→ What you need to do
Every line in the entries where "ufoab" is found should be copied.

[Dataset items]
■ ■ ■ ■ ■

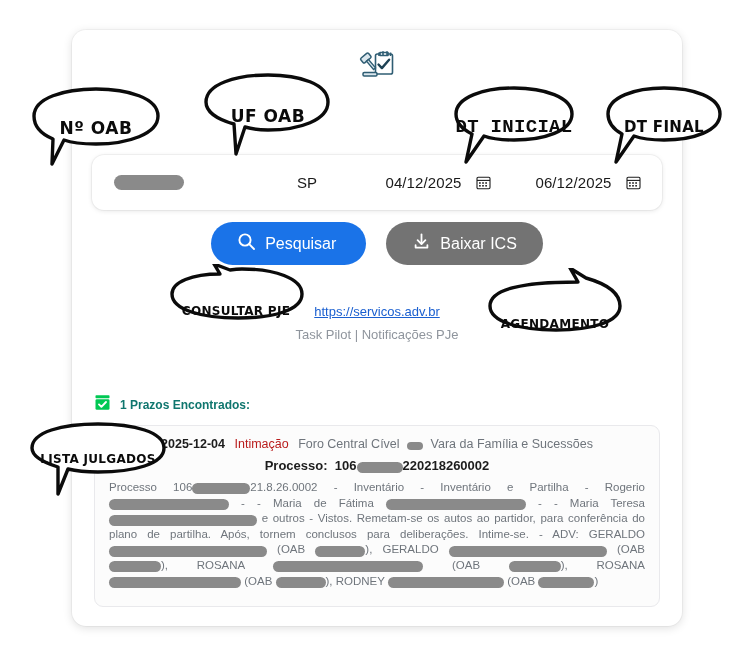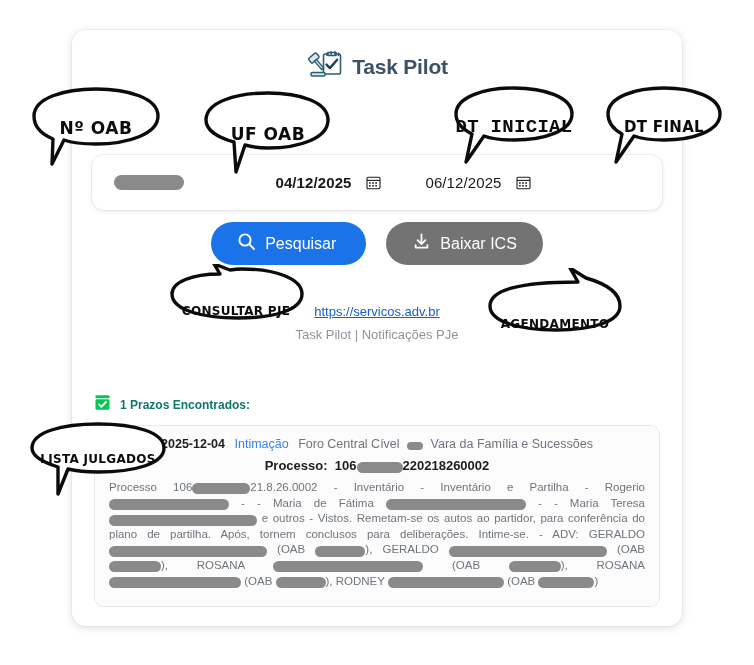--- a/index.html
+++ b/index.html
@@ -150,7 +150,6 @@
         <rect x="5" y="24.5" width="14" height="3.4" rx="1.2" fill="#dbe7ee" stroke="#2f5d73" stroke-width="1.5"></rect>
       </svg>
     </span>
-    <span id="brand-name">Task Pilot</span>
   </div>
 
   <div id="filter-panel">

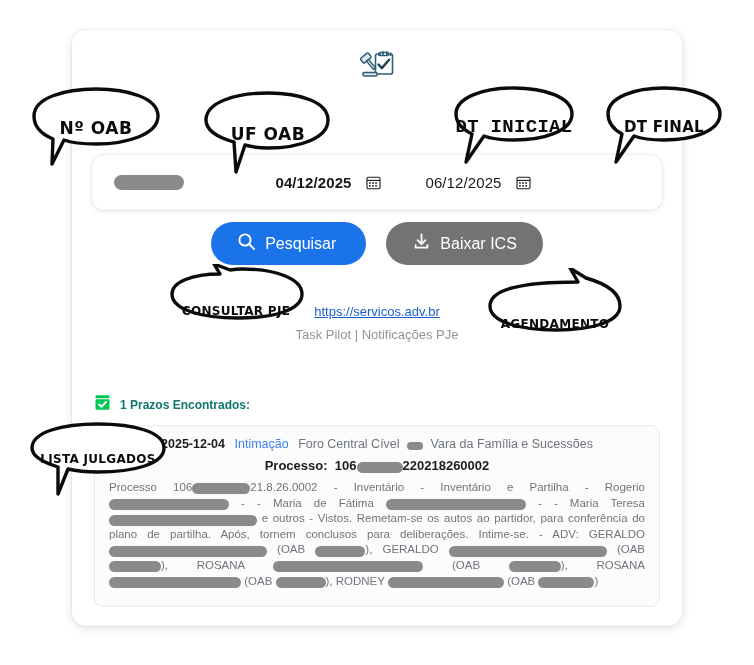--- a/index.html
+++ b/index.html
@@ -119,7 +119,7 @@
   .bubble.b-lista  .lbl{font-size:12px;padding-bottom:26px;letter-spacing:.3px;}
 
   #bubble-nooab {left:22px; top:84px;}
-  #bubble-ufoab {left:196px;top:88px;}
+  #bubble-ufoab {left:196px;top:70px;}
   #bubble-dtini {left:448px;top:84px;}
   #bubble-dtfim {left:600px;top:84px;}
   #bubble-consul{left:164px;top:264px;}

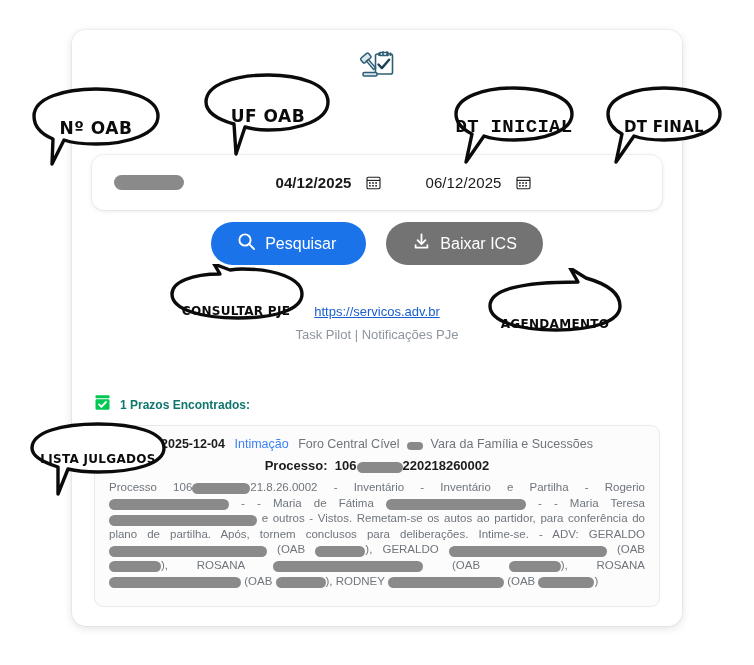--- a/index.html
+++ b/index.html
@@ -158,6 +158,9 @@
       <span class="redact" id="oab-value"></span>
     </div>
 
+    <div class="field" id="field-uf">
+      <span class="fld-text">SP</span>
+    </div>
 
     <div class="field" id="field-dt-ini">
       <span class="fld-text">04/12/2025</span>

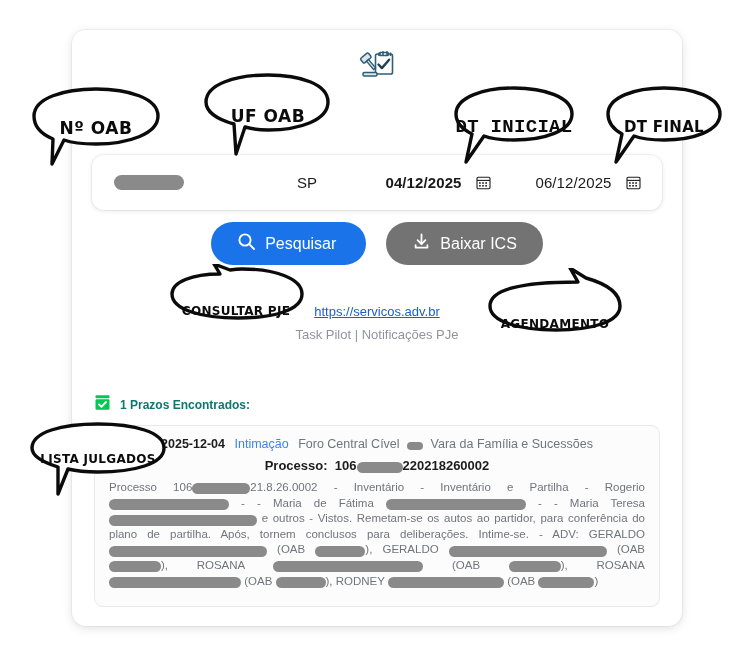--- a/index.html
+++ b/index.html
@@ -36,7 +36,7 @@
   .field{display:flex;align-items:center;height:100%;}
   #field-oab{width:160px;justify-content:flex-start;padding-left:22px;box-sizing:border-box;}
   #field-uf{width:110px;justify-content:center;}
-  #field-dt-ini{width:152px;justify-content:center;gap:14px;font-weight:bold;}
+  #field-dt-ini{width:152px;justify-content:center;gap:14px;}
   #field-dt-fim{width:148px;justify-content:center;gap:14px;}
 
   .redact{

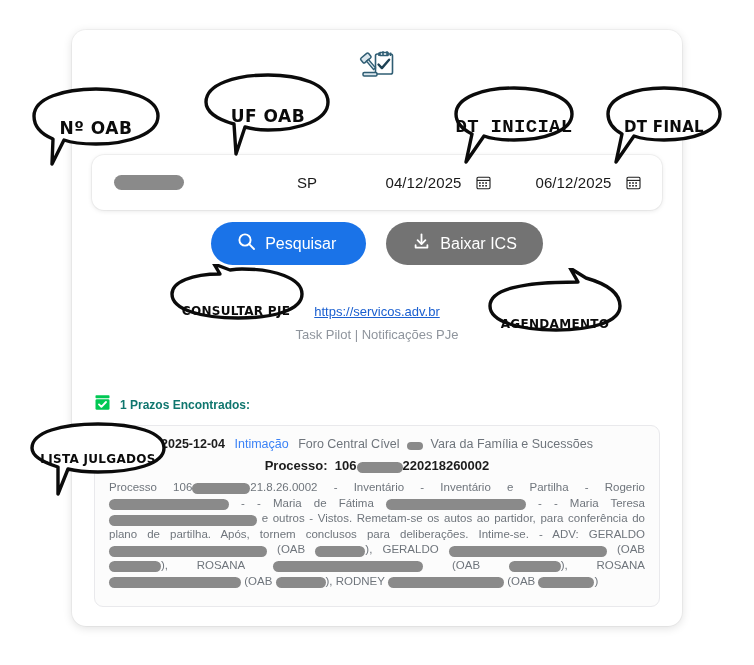--- a/index.html
+++ b/index.html
@@ -89,7 +89,7 @@
     text-align:center;font-size:12.5px;line-height:17px;white-space:nowrap;
   }
   #res-date{font-weight:bold;color:#1c1c1c;}
-  #res-type{color:#3b82f6;margin-left:6px;}
+  #res-type{color:#b91c1c;margin-left:6px;}
   #res-foro{color:#6f757c;margin-left:6px;}
   #res-sep{width:16px;height:8px;border-radius:5px;margin:0 4px;}
   #res-vara{color:#6f757c;}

■ ■ ■ ■ ■

→ Output for this task
-  #bubble-ufoab {left:196px;top:88px;}
+  #bubble-ufoab {left:196px;top:70px;}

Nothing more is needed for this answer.